Joe groaned and set his briefcase on the desk. “I’ve got enough paper on the murders to keep us busy all day.” He looked at me. “I’m starting to feel like Greer and the profilers. Not sure this is going to get us anywhere.”
“Do you have a better idea?”
He shook his head and we all dug in, each of us taking a stack of paperwork and summarizing what we knew about each victim. The crimes had started in 2006, with the murder of a girl taken from a fast food restaurant near a freeway onramp. The killings then became increasingly sophisticated, with posing and staging taking place in the later murders.
I then summarized what we knew about April Lynn Thomas, the victim that had resulted in Macy being declared criminally insane and committed to Berkshire State Hospital.
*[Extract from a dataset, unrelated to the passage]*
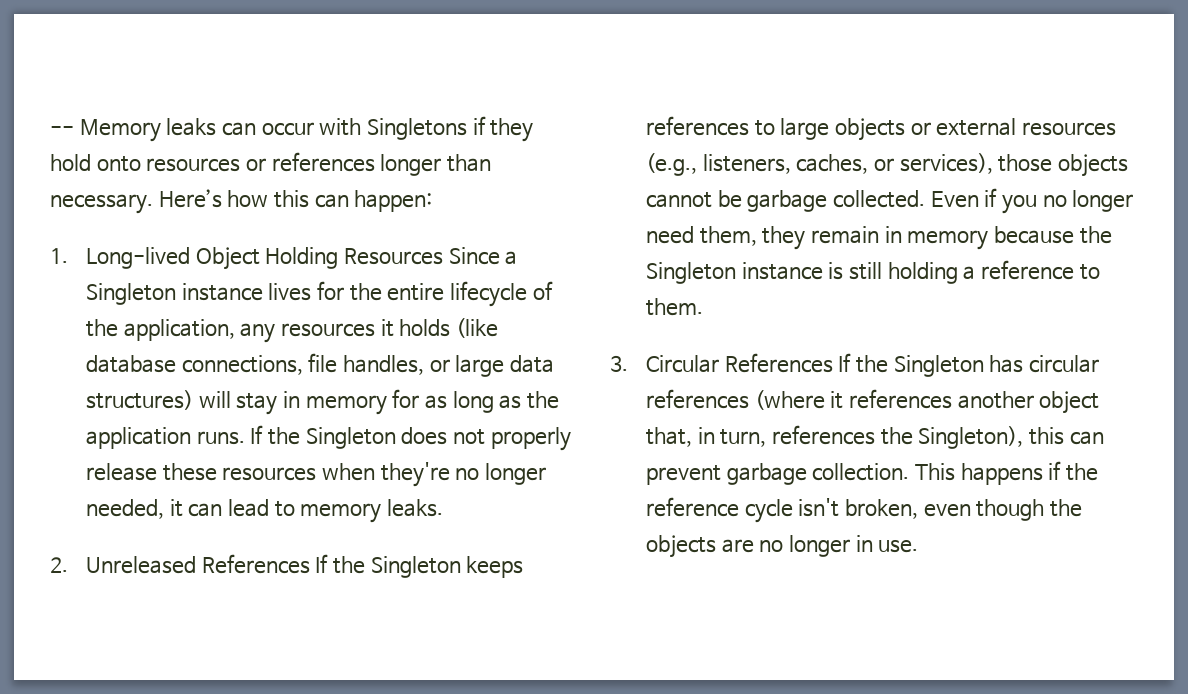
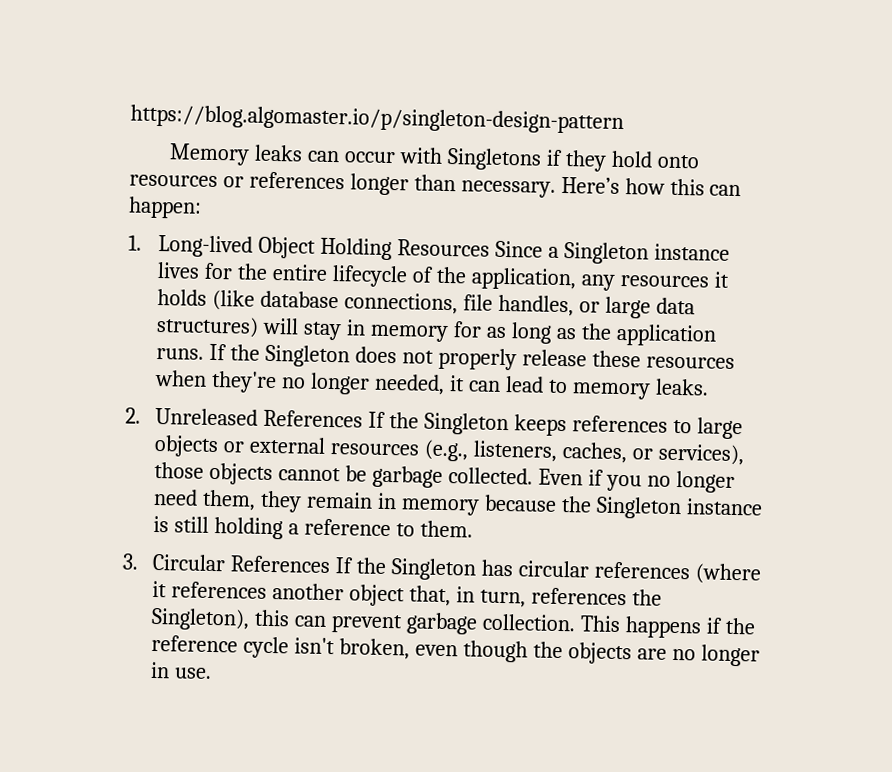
- -- Memory leaks can occur with Singletons if they hold onto resources or references longer than necessary.
+ https://blog.algomaster.io/p/singleton-design-pattern
+ Memory leaks can occur with Singletons if they hold onto resources or references longer than necessary.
“Thomas was taken in the parking lot of a bookstore in Scottsdale, Arizona, where she worked as a clerk. She was nineteen and living with her parents at the time. He kept her for six months, and…” I took a breath, pushing down the bile rising in my throat as I reviewed the crime scene photos. “There were multiple cuts inflicted on her body, some that were healed. It resulted in the branding of her skin with dozens of religious and other symbols associated with death.
“He was perfecting his art when he was caught,” Rose said.
Joe looked at his old friend. “Some fucking artist. Tell me something, why are artists always crazy?”
Rose shrugged. “Some people think there’s a fine line between genius and madness. Van Gogh is probably the best known example. He had bouts of mental illness that may have assisted his creative impulses before he eventually committed suicide.”